Where $x$ denotes mole fraction, and solute is considered non-volatile. Keeping vessel A in mind, I get the vapor pressure as 23.8 mmHg, while applying Raoult's law for vessel B, I get the vapor pressure as:

$$P=23.8\left(\frac{10}{10.01}\right)=23.7 \text{mmHg}$$

Now, both of the values can't be true at the same time, and that's what I believe is the paradox.

How can this paradox be resolved?

My thoughts are that perhaps water from vessel A condenses back onto B, thus slowly increasing water content in B, increasing the vapor pressure. However, since theres solute already in B, the vapor pressure can never reach the value provided by the pure water.

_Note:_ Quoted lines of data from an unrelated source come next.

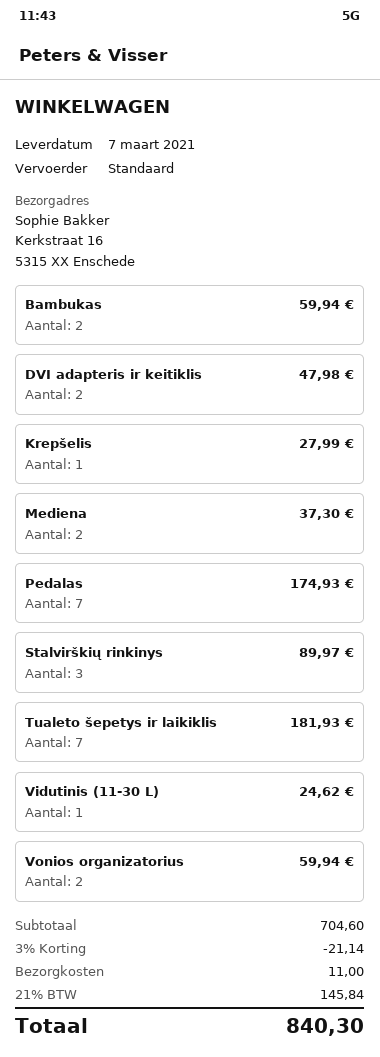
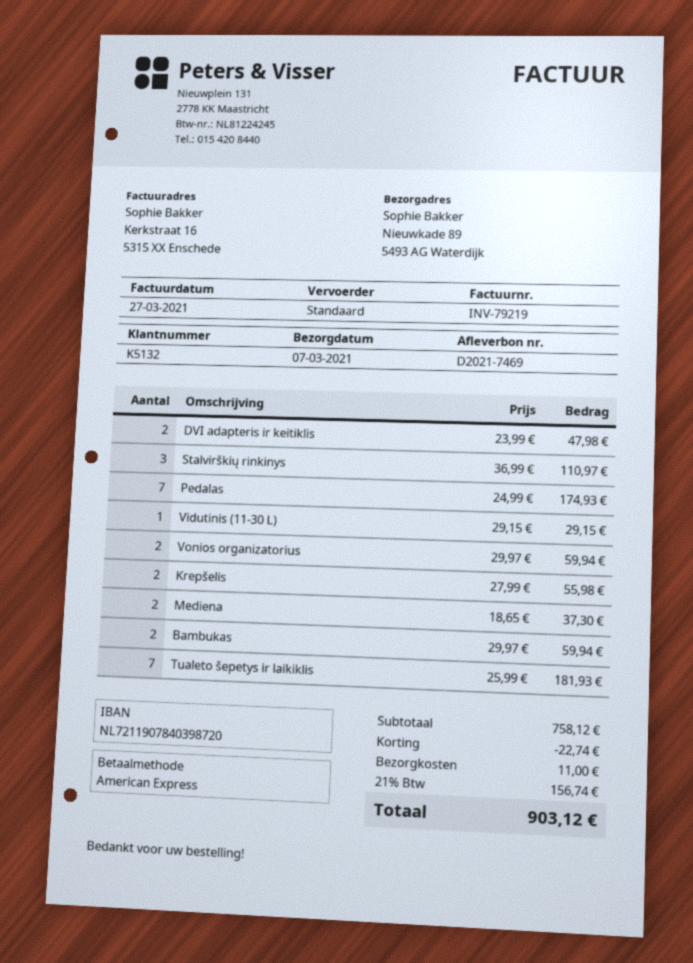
ship to: Kerkstraat 16, 5315 XX Enschede -> Nieuwkade 89, 5493 AG Waterdijk
Krepšelis: 1 for 27.99 -> 2 for 55.98
Stalvirškių rinkinys: 3 for 89.97 -> 3 for 110.97
Vidutinis (11-30 L): 1 for 24.62 -> 1 for 29.15
subtotal: 704.60 -> 758.12
discount: 21.14 -> 22.74
tax: 21% = 145.84 -> 21% = 156.74
total: 840.30 -> 903.12

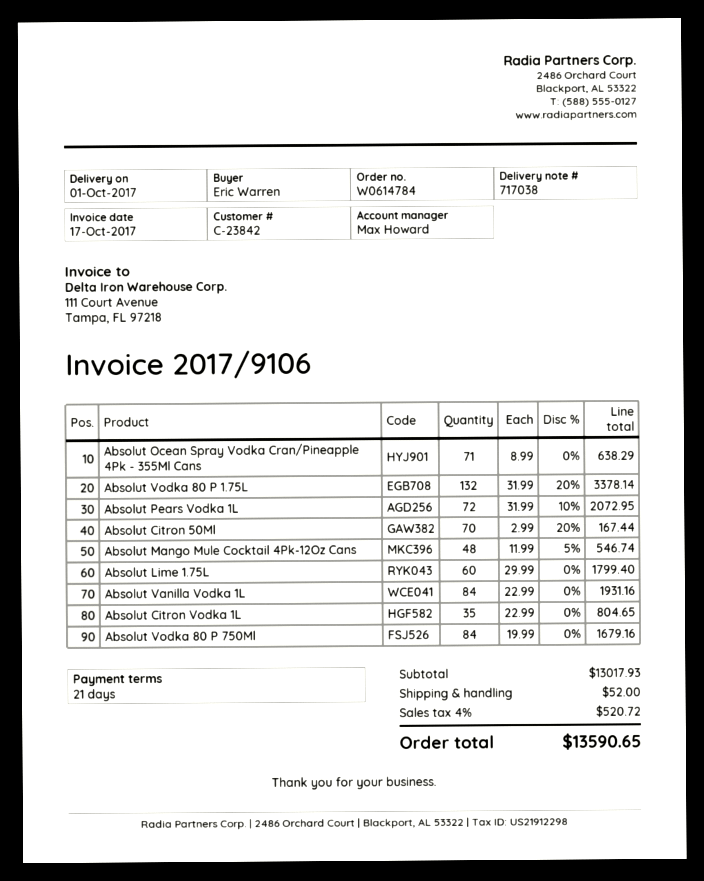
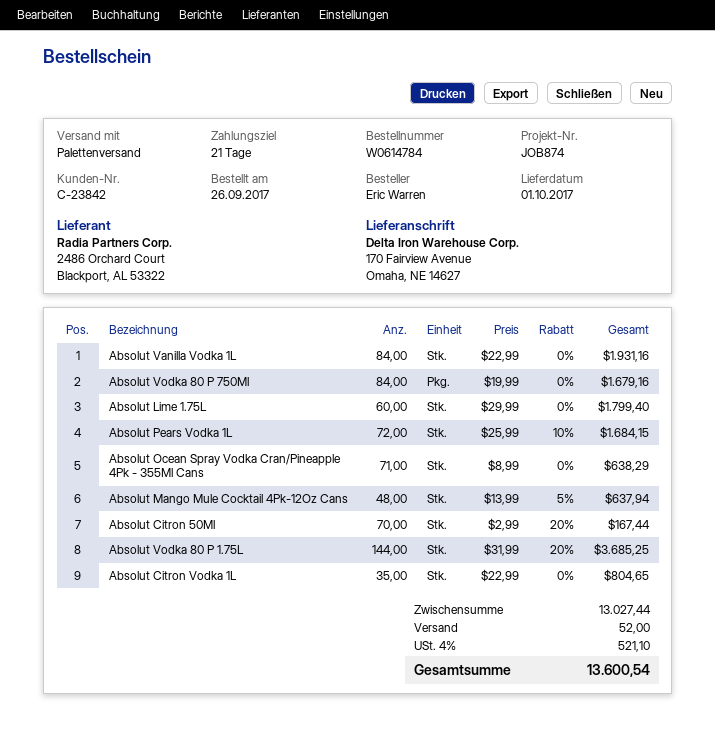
Absolut Vodka 80 P 1.75L: 132 x 31.99 - 20% = 3378.14 -> 144 x 31.99 - 20% = 3685.25
Absolut Pears Vodka 1L: 72 x 31.99 - 10% = 2072.95 -> 72 x 25.99 - 10% = 1684.15
Absolut Mango Mule Cocktail 4Pk-12Oz Cans: 48 x 11.99 - 5% = 546.74 -> 48 x 13.99 - 5% = 637.94
subtotal: 13017.93 -> 13027.44
tax: 4% = 520.72 -> 4% = 521.10
total: 13590.65 -> 13600.54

What are your thoughts? Does the paradox ever resolve or does it remain in an unbalanced situation?

Answer 1

Although "paradox" is not quite the right term, what you have discussed is actually a simple, yet interesting and important phenomenon.

Given the ideal situation as you have presented, your thoughts on what would happen are correct. If the system were to achieve $\pu{100\%}$ humidity with respect to the pure water, that would always be slightly over $\pu{100\%}$ humidity with respect to solution B, so water would condense onto B. This of course would cause the humidity with respect to pure water to drop, so more would evaporate. All things being ideal, eventually all of the water in A would transfer to the solution in B (plus the gas phase). The rate that would happen would depend strongly on the concentration of the solute in B.

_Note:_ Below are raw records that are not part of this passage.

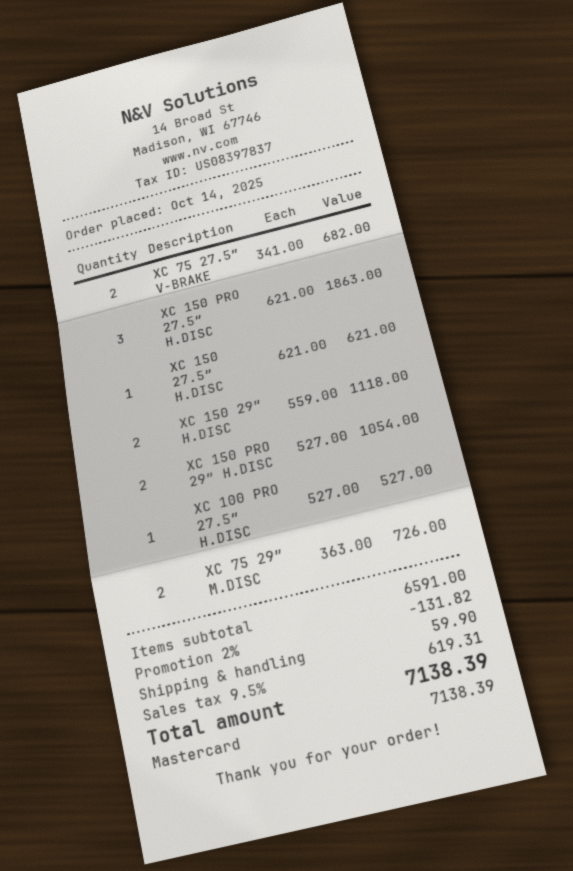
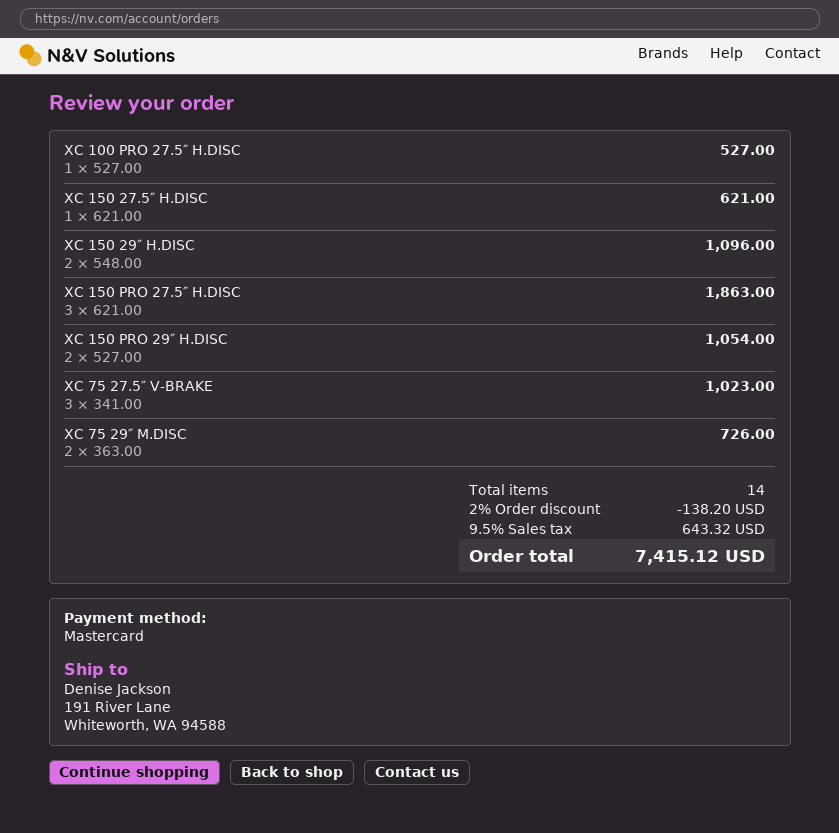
XC 75 27.5″ V-BRAKE: 2 x 341.00 = 682.00 -> 3 x 341.00 = 1023.00
XC 150 29″ H.DISC: 2 x 559.00 = 1118.00 -> 2 x 548.00 = 1096.00
discount: 2% = 131.82 -> 2% = 138.20
shipping: 59.90 -> none
tax: 9.5% = 619.31 -> 9.5% = 643.32
total: 7138.39 -> 7415.12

An example of this situation playing out in the environment can be seen in the growth of water and ice particles in clouds. The vapor pressure of one particle can differ from that of another due to solute concentration, particle size (small droplets have a greater vapor pressure than larger droplets) and phase (supercooled water droplets have a greater vapor pressure than ice particles at the same temperature). Regardless of the cause of the vapor pressure difference, whether it's solute concentration or one of the other factors, the situation is the same as depicted in your question. And the result is the same; the particles having greater vapor pressure will end up evaporating and then condensing onto the particles having lower vapor pressure (of course we're talking about vapor pressure of water/ice only, not any solute). This is generally referred to as the Wegener–Bergeron–Findeisen process, although this technically only refers to water-to-ice vapor transfer.

Answer 2

Your post suggests (in fact, requires) you believe that Raoult's Law is accurate to 0.5%. It is not. Quantum Mechanics, the foundation of modern chemical theory, was created/discovered in the 1920s, Raoult's Law in the 19th Century. That's pretty good evidence that the law will be, at best, an approximation to the actual state of the system. As greg commented, you assume equilibrium - or at least, you should have understood that Raoult's Law requires equilibrium or near equilibrium. You are correct that since the two liquids have different vapor pressures, then equilibrium can not (yet) exist. The outcome would be (given an infinite amount of time, given a isolated system, given no bacteria nor oxidants present to consume the glucose, that the pure water (pure, right? no dissolved salts, but what about the dissolved air?) that the glucose solution would increase in mass & volume eventually overflowing its container. There are other considerations, which we ignore: surface tension and gravitational potential energy (adding more volume raises the height). One thing I learned fairly recently is that if you picture a cylinder of gas, the thermodynamics I learned in chemistry classes (including graduate level) and the thermodynamics I learned in freshman Physics, says that that cylinder (as a well insulated and closed system) will eventually attain thermal equilibrium. That is wrong. The temperature and density of the gas in the cylinder will depend on height. Thermal equilibrium will "never" be achieved.(although for a sufficiently "short" cylinder, the temperature and density gradient might be so small as to be impossible to measure.) ("never" meaning as long as the planet and cylinder exist. In the long run, the planet will most likely (we don't know for sure) be pulled into the Sun... but I digress...). Chemistry talks about many things, it is much more of a pragmatic science that Physics - which is more theoretical. (Although there may be more pragmatic physics used day-to-day than theoretical chemistry...) One way to divide chemical theory (there are many ways) is between Thermodynamics (equilibrium or near equilibrium) and Kinetics. I advise you always keep in mind whether a particular relationship or process or theory is thermodynamic (usually about energy, about path-independent initial and final states) or kinetics (about speed, shape, and specific process (path)).